Print the lines that run from the line with "Return to R4-2012241." to the line with "revised to R4-2012242", keeping both end lines, exactly as they appear in the entries below, and nothing else.

■ ■ ■ ■ ■ ■ ■

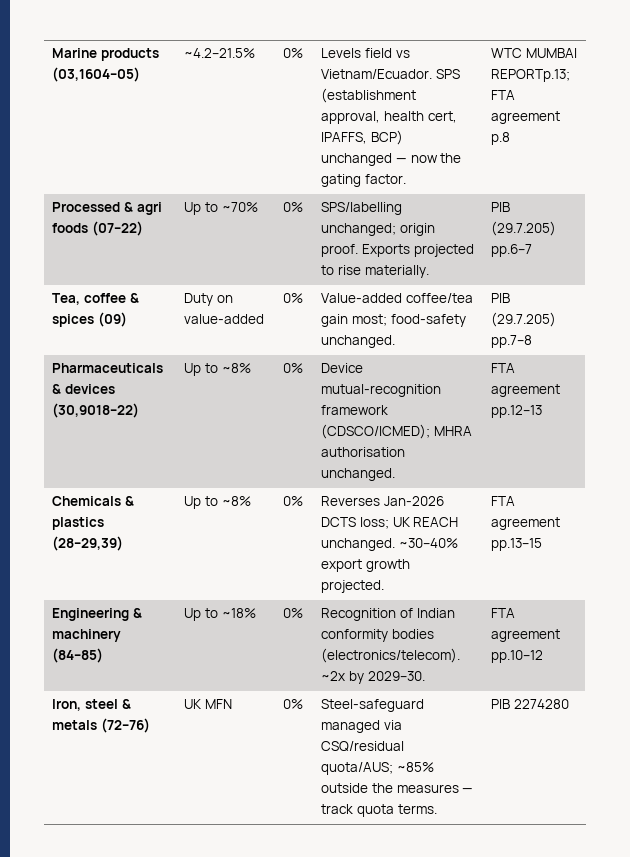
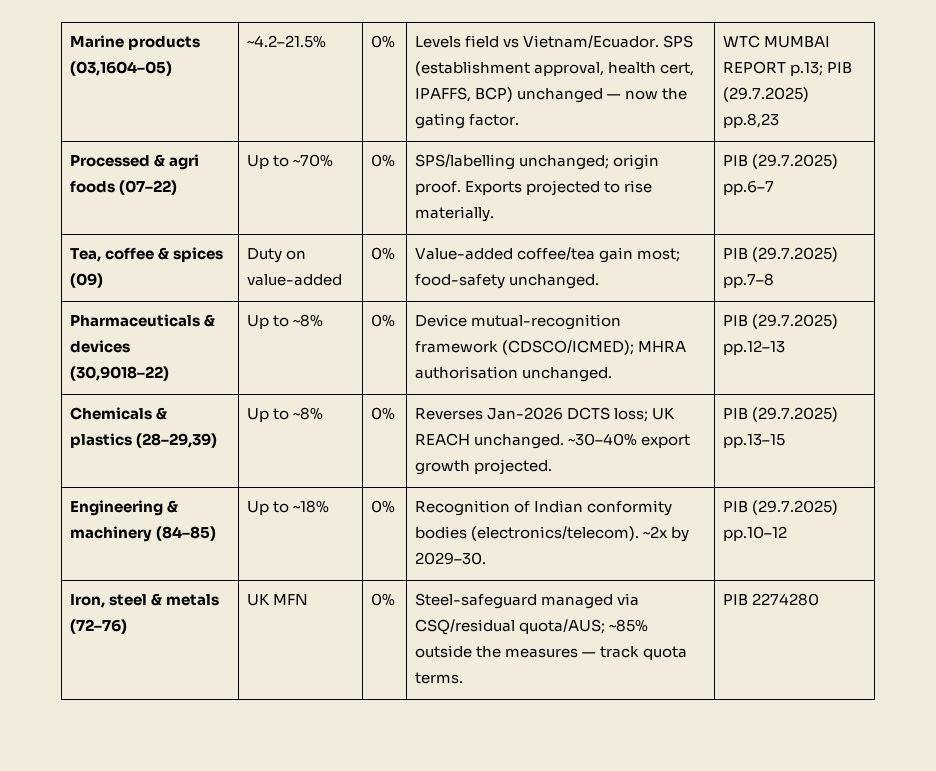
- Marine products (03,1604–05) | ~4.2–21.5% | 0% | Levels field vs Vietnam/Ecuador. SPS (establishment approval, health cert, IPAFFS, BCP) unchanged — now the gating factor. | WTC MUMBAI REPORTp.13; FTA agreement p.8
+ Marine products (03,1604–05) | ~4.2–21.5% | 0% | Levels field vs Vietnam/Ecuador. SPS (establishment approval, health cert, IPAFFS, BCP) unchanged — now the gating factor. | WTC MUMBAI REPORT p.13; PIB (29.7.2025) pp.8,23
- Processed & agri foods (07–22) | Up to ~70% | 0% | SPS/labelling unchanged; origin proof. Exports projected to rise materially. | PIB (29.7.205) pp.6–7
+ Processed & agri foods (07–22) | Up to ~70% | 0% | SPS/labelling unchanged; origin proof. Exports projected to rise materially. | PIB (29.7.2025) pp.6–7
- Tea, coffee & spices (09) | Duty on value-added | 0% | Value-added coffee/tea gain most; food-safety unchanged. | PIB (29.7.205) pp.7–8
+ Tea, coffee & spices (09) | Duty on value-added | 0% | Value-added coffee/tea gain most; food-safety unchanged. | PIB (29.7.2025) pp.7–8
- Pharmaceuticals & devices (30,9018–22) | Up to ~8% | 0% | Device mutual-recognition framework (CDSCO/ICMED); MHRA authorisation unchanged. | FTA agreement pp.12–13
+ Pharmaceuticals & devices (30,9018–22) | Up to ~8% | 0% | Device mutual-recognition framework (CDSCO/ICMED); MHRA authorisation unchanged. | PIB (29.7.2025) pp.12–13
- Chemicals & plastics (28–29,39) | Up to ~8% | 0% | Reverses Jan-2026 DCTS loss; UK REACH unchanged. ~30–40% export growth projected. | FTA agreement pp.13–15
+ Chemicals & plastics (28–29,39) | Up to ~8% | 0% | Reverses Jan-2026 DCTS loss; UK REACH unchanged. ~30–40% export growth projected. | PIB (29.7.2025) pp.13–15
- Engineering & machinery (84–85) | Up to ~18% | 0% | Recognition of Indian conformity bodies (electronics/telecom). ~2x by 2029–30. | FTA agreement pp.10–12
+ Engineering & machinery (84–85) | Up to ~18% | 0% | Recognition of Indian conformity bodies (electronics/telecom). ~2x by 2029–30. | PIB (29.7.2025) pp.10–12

■ ■ ■ ■ ■ ■ ■

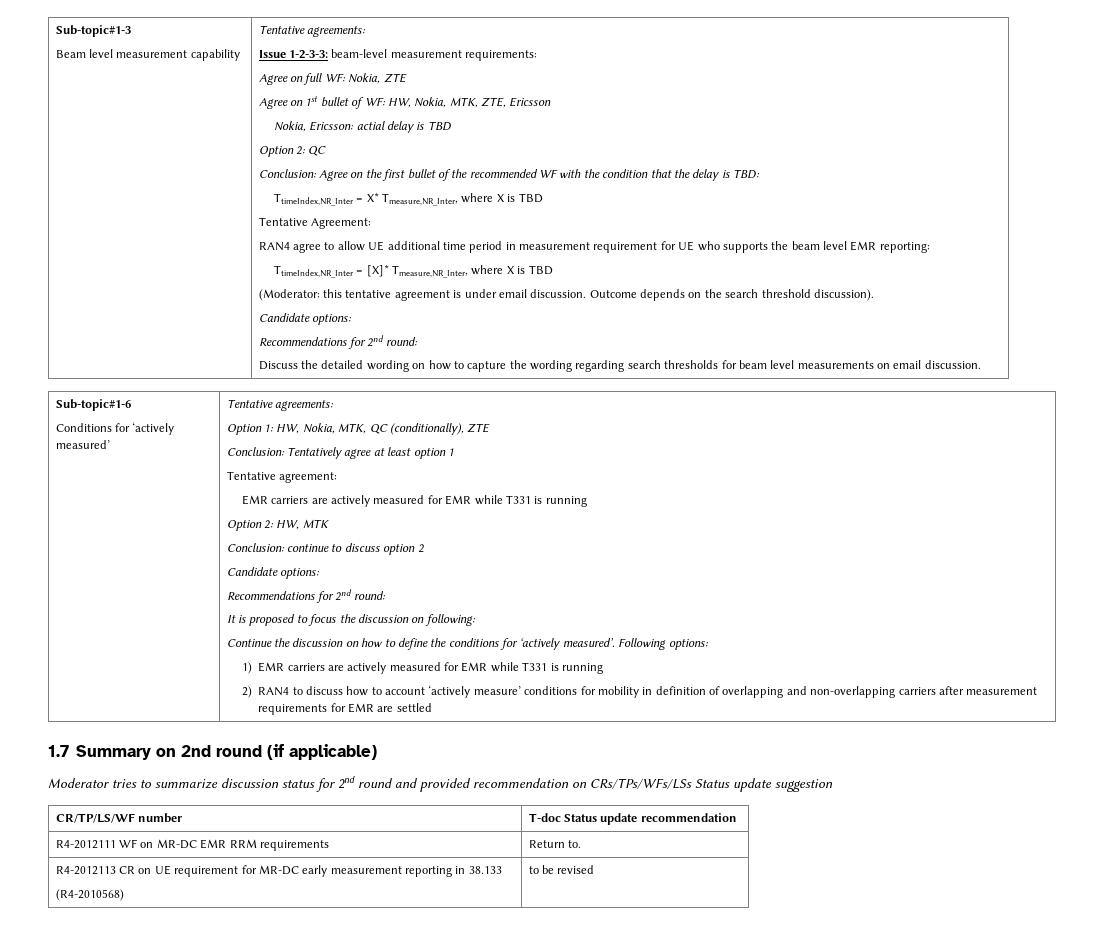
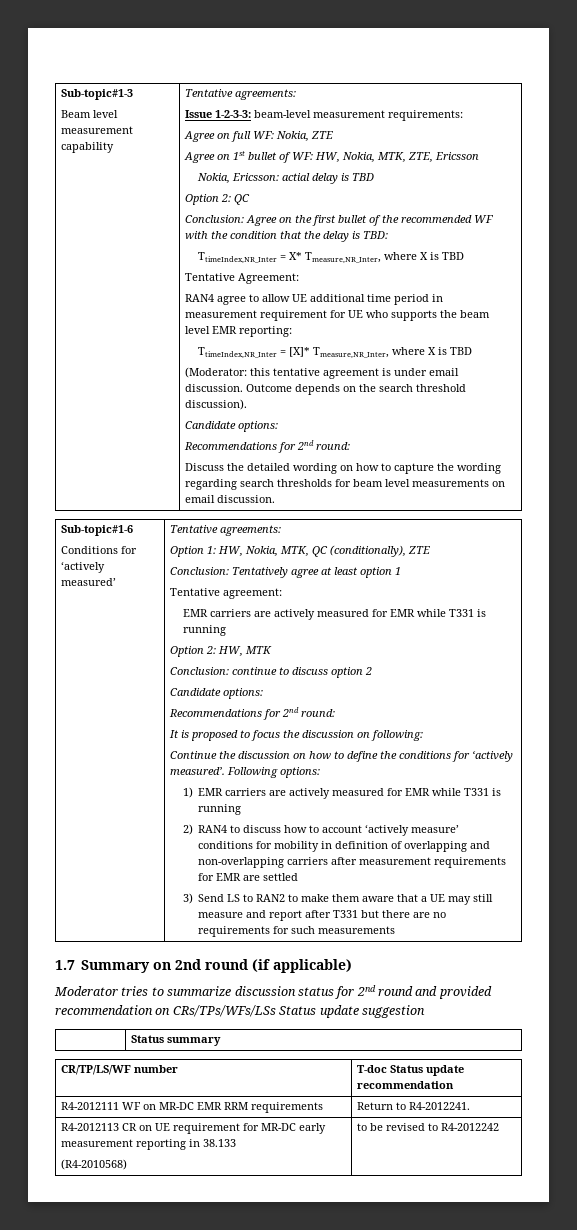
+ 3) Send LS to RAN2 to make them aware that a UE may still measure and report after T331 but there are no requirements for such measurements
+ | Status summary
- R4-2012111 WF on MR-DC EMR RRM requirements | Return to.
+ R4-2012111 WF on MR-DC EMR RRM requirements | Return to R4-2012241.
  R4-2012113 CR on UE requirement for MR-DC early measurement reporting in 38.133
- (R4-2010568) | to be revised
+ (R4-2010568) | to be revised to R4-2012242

■ ■ ■ ■ ■ ■ ■

=== Task solution ===
+ R4-2012111 WF on MR-DC EMR RRM requirements | Return to R4-2012241.
  R4-2012113 CR on UE requirement for MR-DC early measurement reporting in 38.133
- (R4-2010568) | to be revised
+ (R4-2010568) | to be revised to R4-2012242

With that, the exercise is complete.